Sensing the Insulin Signaling Pathway with an Antibody Array
Hua-Jun He, Y Zong, Michel Bernier, Lili Wang
Defects within the insulin signaling pathways are a major locus for the development of insulin resistance and type 2 diabetes. The phorbol 12-myristate 13-acetate (PMA) is commonly described as a mediator of insulin resistance through the activation of the protein kinase C isoforms, IB kinase (IKK ) and c-Jun N-terminal kinase (JNK), and subsequent inhibition of the proximal insulin signaling pathway via the insulin receptor substrate 1 (IRS1) and Akt. The molecular mechanism of the insulin resistance is still largely unknown. Because the studies of insulin resistance are generally carried out with western blot analysis that is labor intensive and limited by the low sensitivity, it is pivotal to develop a fast and efficient high-throughput method for studying insulin resistance and screening diabetes drug candidates. To obtain broad information about the insulin signaling cascade, we have used human HepG2 hepatoma cells as a cell model system and targeted a few key signaling biomolecules involving in the metobolic and mitogenic signaling pathways, using a newly developed antibody array.
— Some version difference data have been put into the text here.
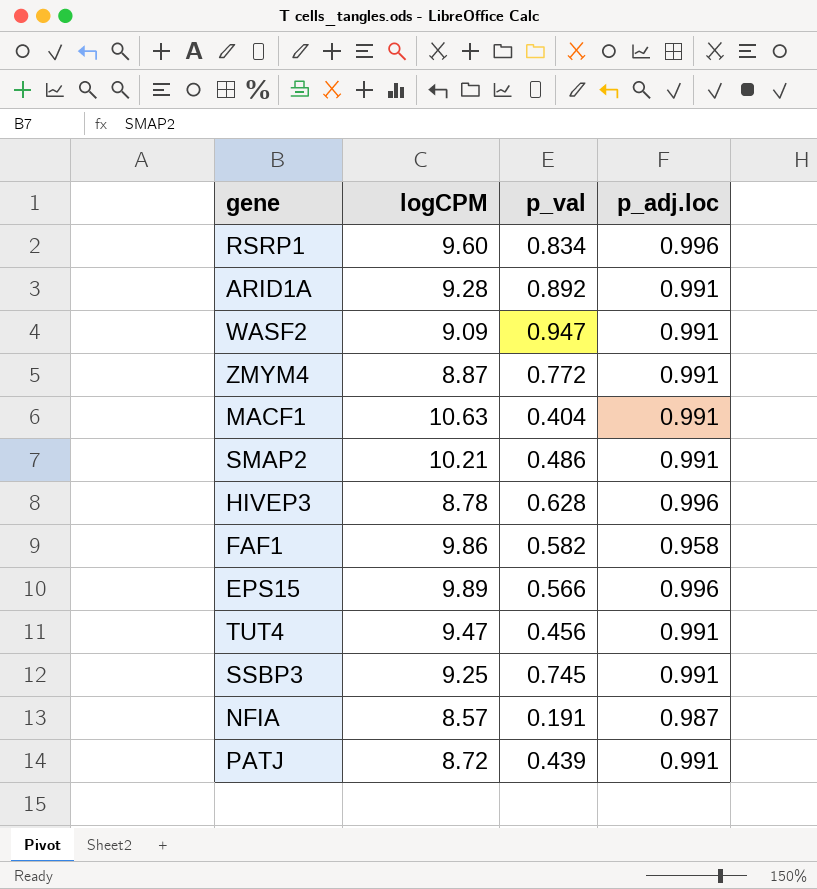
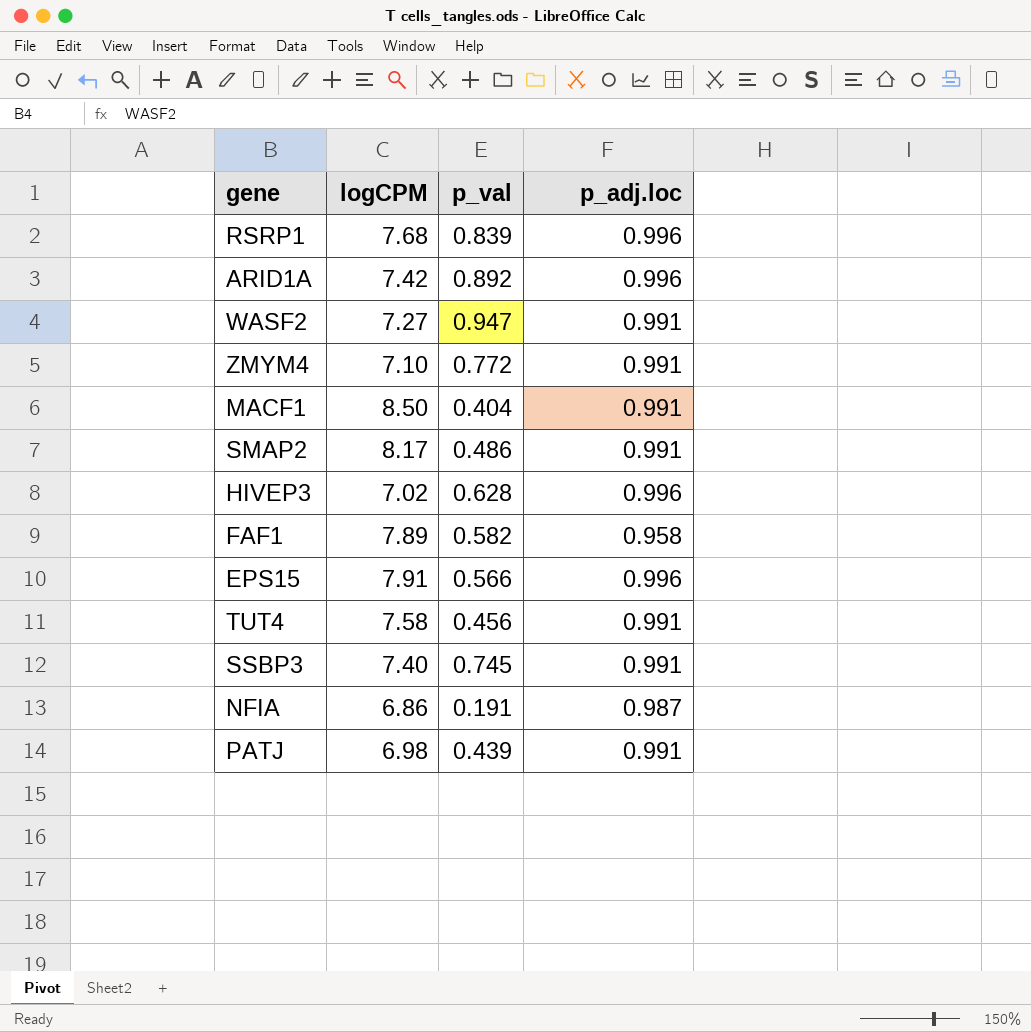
RSRP1 | logCPM: 9.60 -> 7.68
RSRP1 | p_val: 0.834 -> 0.839
ARID1A | logCPM: 9.28 -> 7.42
ARID1A | p_adj.loc: 0.991 -> 0.996
WASF2 | logCPM: 9.09 -> 7.27
ZMYM4 | logCPM: 8.87 -> 7.10
MACF1 | logCPM: 10.63 -> 8.50
SMAP2 | logCPM: 10.21 -> 8.17
HIVEP3 | logCPM: 8.78 -> 7.02
FAF1 | logCPM: 9.86 -> 7.89
EPS15 | logCPM: 9.89 -> 7.91
TUT4 | logCPM: 9.47 -> 7.58
SSBP3 | logCPM: 9.25 -> 7.40
NFIA | logCPM: 8.57 -> 6.86
PATJ | logCPM: 8.72 -> 6.98

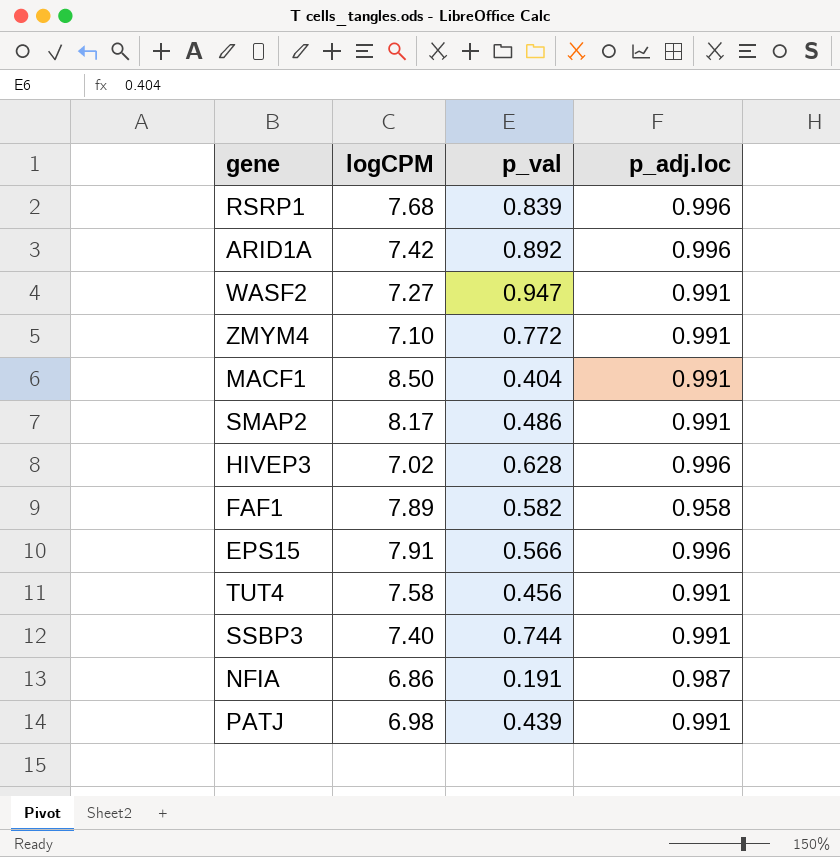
SSBP3 | p_val: 0.745 -> 0.744

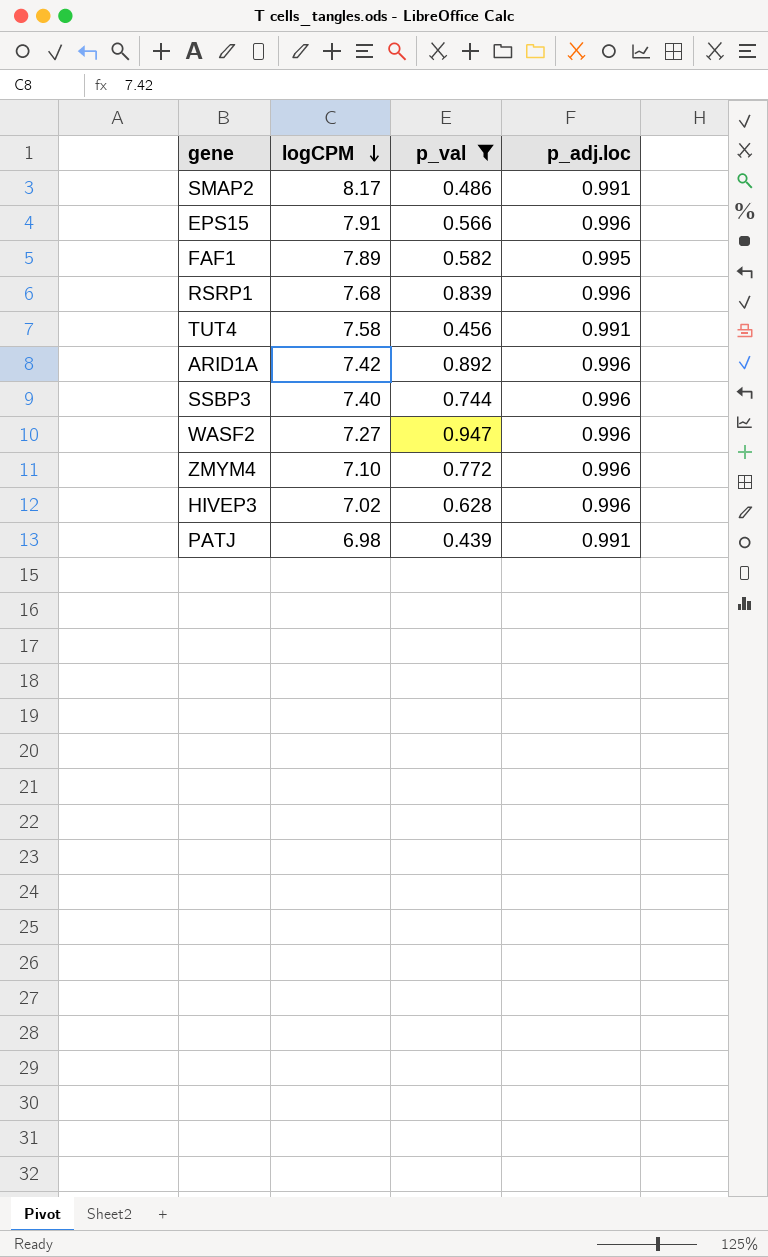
filter: none -> p_val >= 0.439
row order: none -> logCPM descending
FAF1 | p_adj.loc: 0.958 -> 0.995
SSBP3 | p_adj.loc: 0.991 -> 0.996
WASF2 | p_adj.loc: 0.991 -> 0.996
ZMYM4 | p_adj.loc: 0.991 -> 0.996

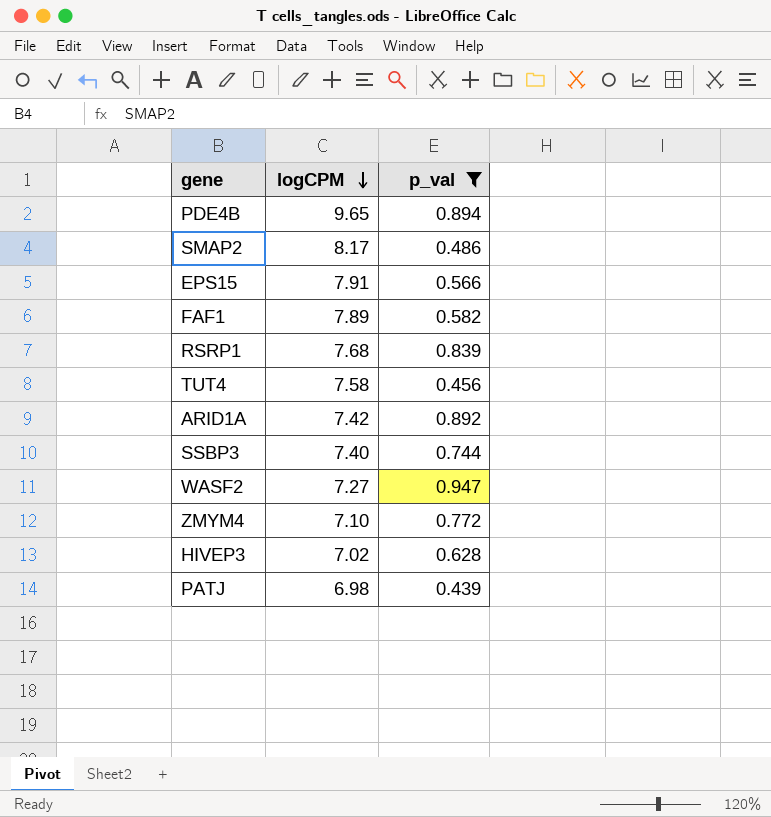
column p_adj.loc | position: 4 -> none
row PDE4B: none -> 9.65 | 0.894

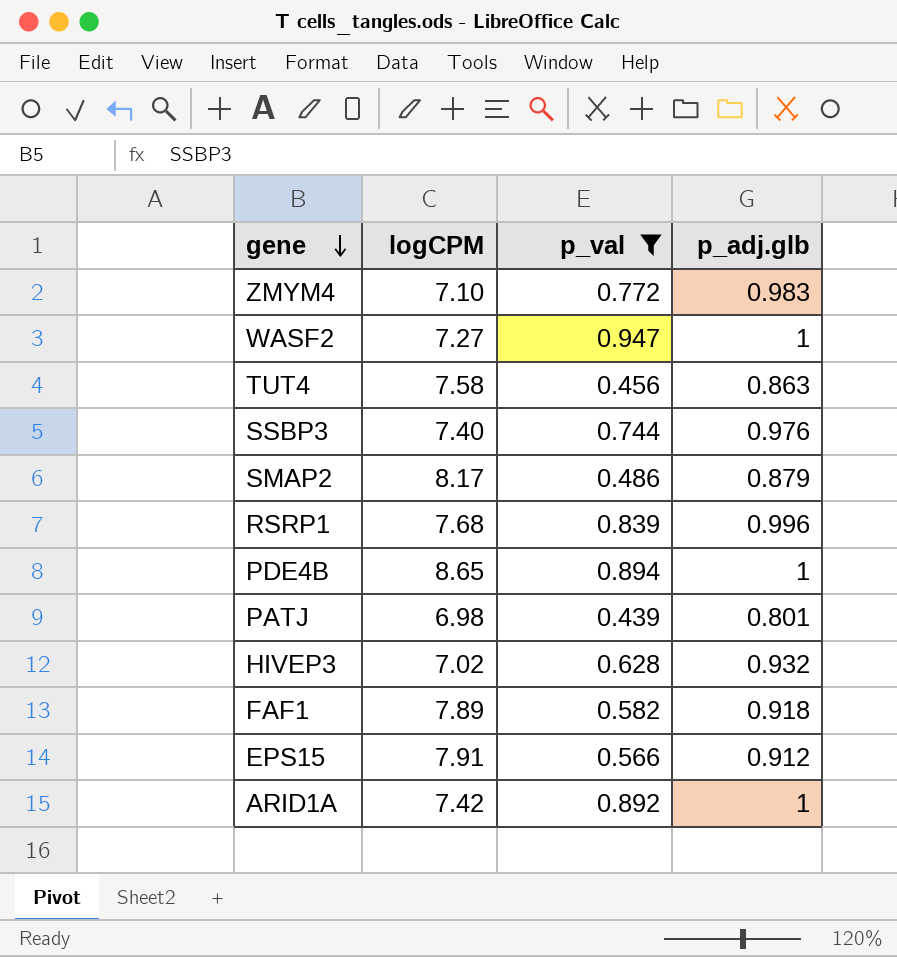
row order: logCPM descending -> gene descending
column p_adj.glb | position: none -> 4
PDE4B | logCPM: 9.65 -> 8.65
The results of the antibody array were further compared to those from the multiplexed bead arrays and conventional western blot analysis. For the effects of PMA on the insulin signaling pathways, our antibody array results are consistent with the previous reports. Moreover, we found the evidence for a new possible mechanism of PMA-induced insulin resistance that could involve the activation of a phosphatidylinositol-3,4,5-trisphosphate 3-phosphatase and dual-specificity protein phosphatase (PTEN) and a heat shock 27kDa protein (Hsp27). Our study suggests that this antibody array provides a powerful mean for investigating the mechanism of the insulin resistance and evaluating the effects of therapeutic drugs for type 2 diabetes.